Try it :: Below is a listing; write it out exactly and drop any images from it.

Extracted material ::

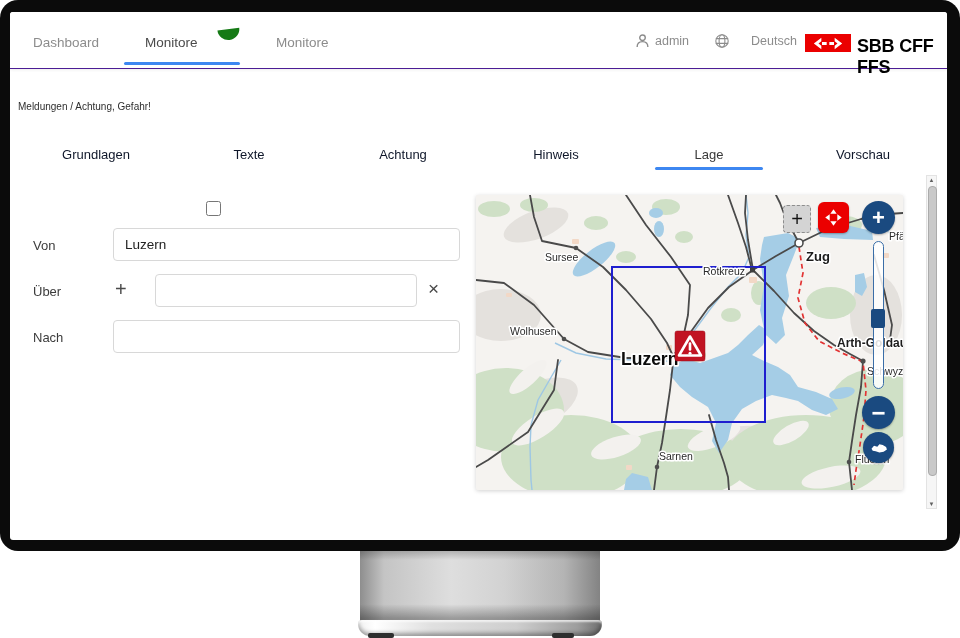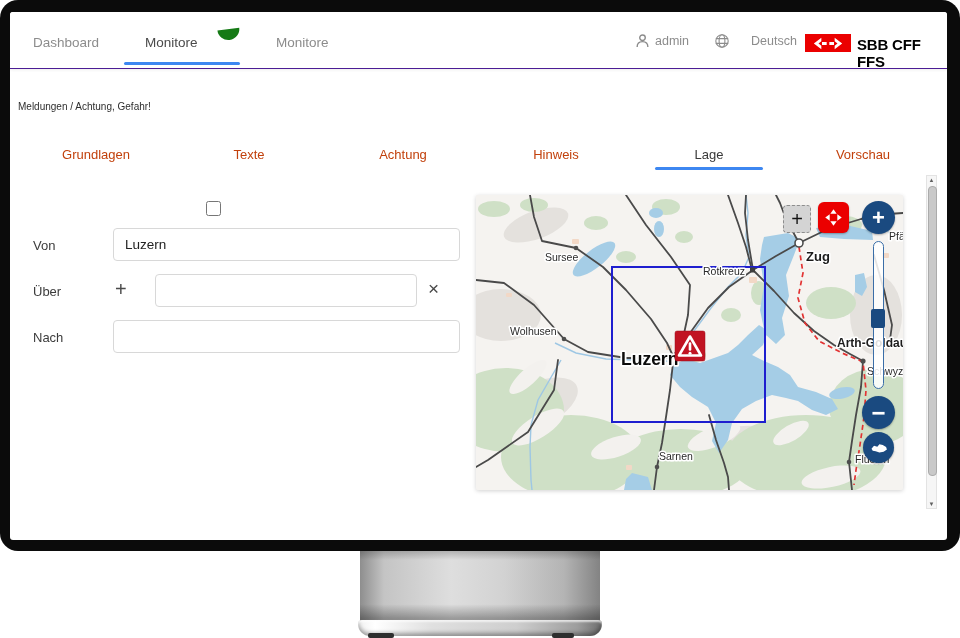"SBB CFF FFS" .sbb-text { font-size: 15px -> 18px }
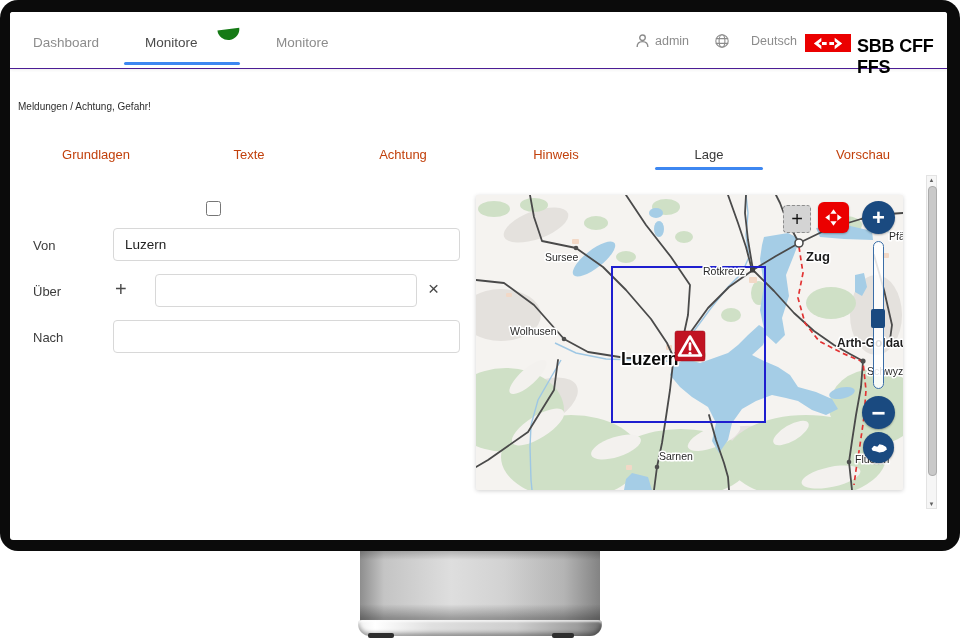"Grundlagen" .tab { color: #c2410c -> #0f172a }
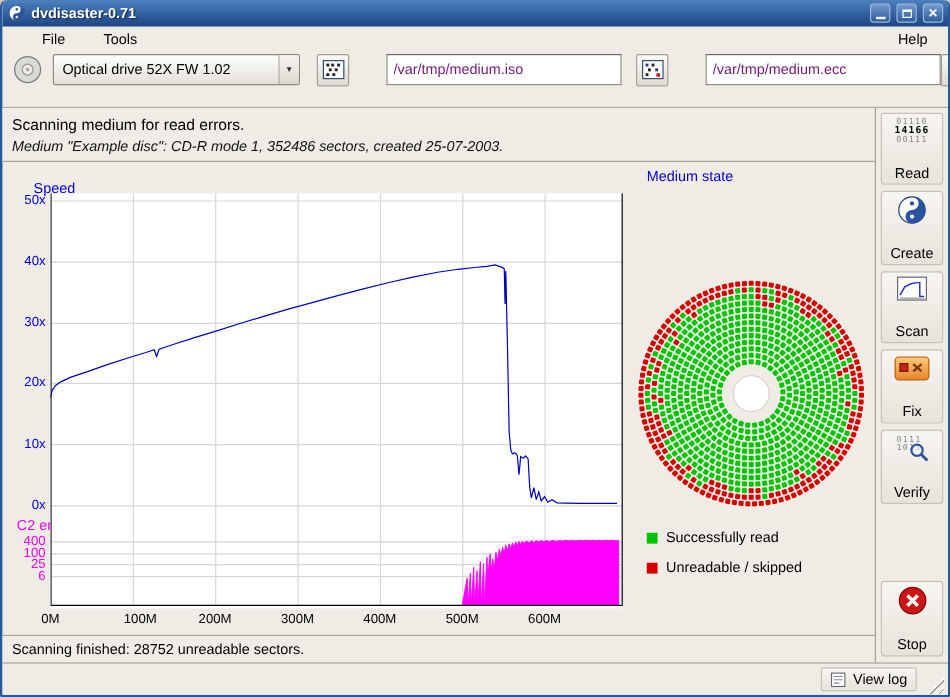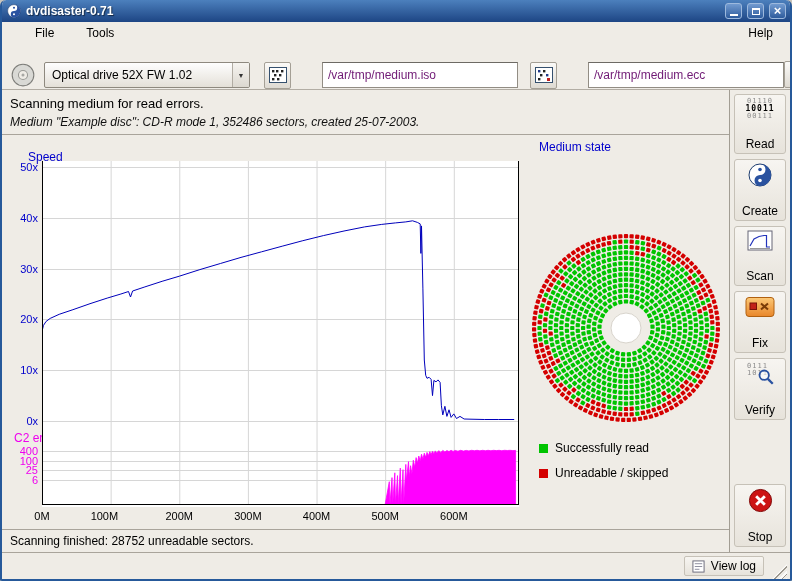"Optical drive 52X FW 1.02" .toolbar { align-items: flex-end -> flex-start }
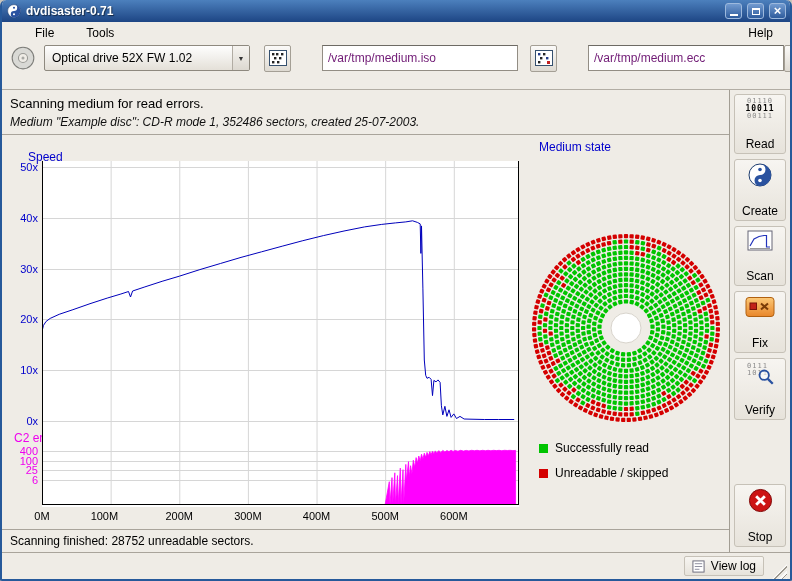"10011" div.strong { text: 10011 -> 14166 }
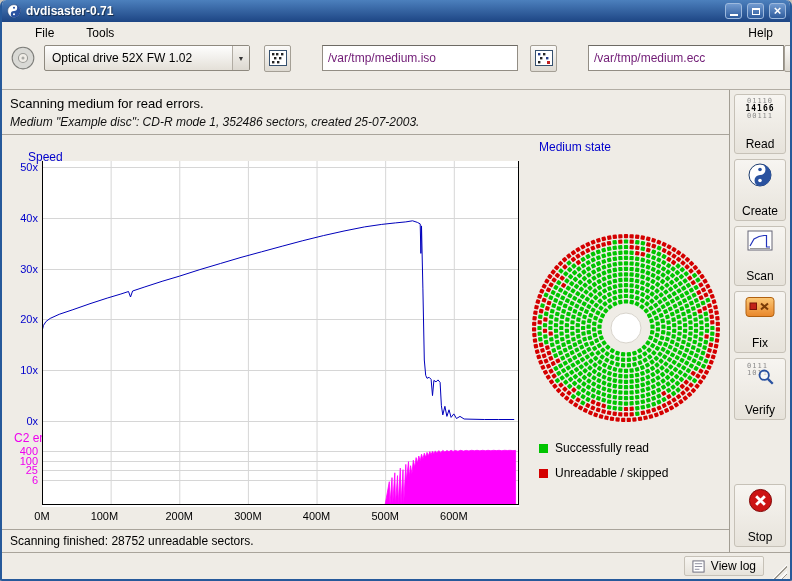"100M" div.ticklbl { text-align: left -> right }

Exercise response ::
"SBB CFF FFS" .sbb-text { font-size: 15px -> 18px }
"Grundlagen" .tab { color: #c2410c -> #0f172a }
"Optical drive 52X FW 1.02" .toolbar { align-items: flex-end -> flex-start }
"10011" div.strong { text: 10011 -> 14166 }
"100M" div.ticklbl { text-align: left -> right }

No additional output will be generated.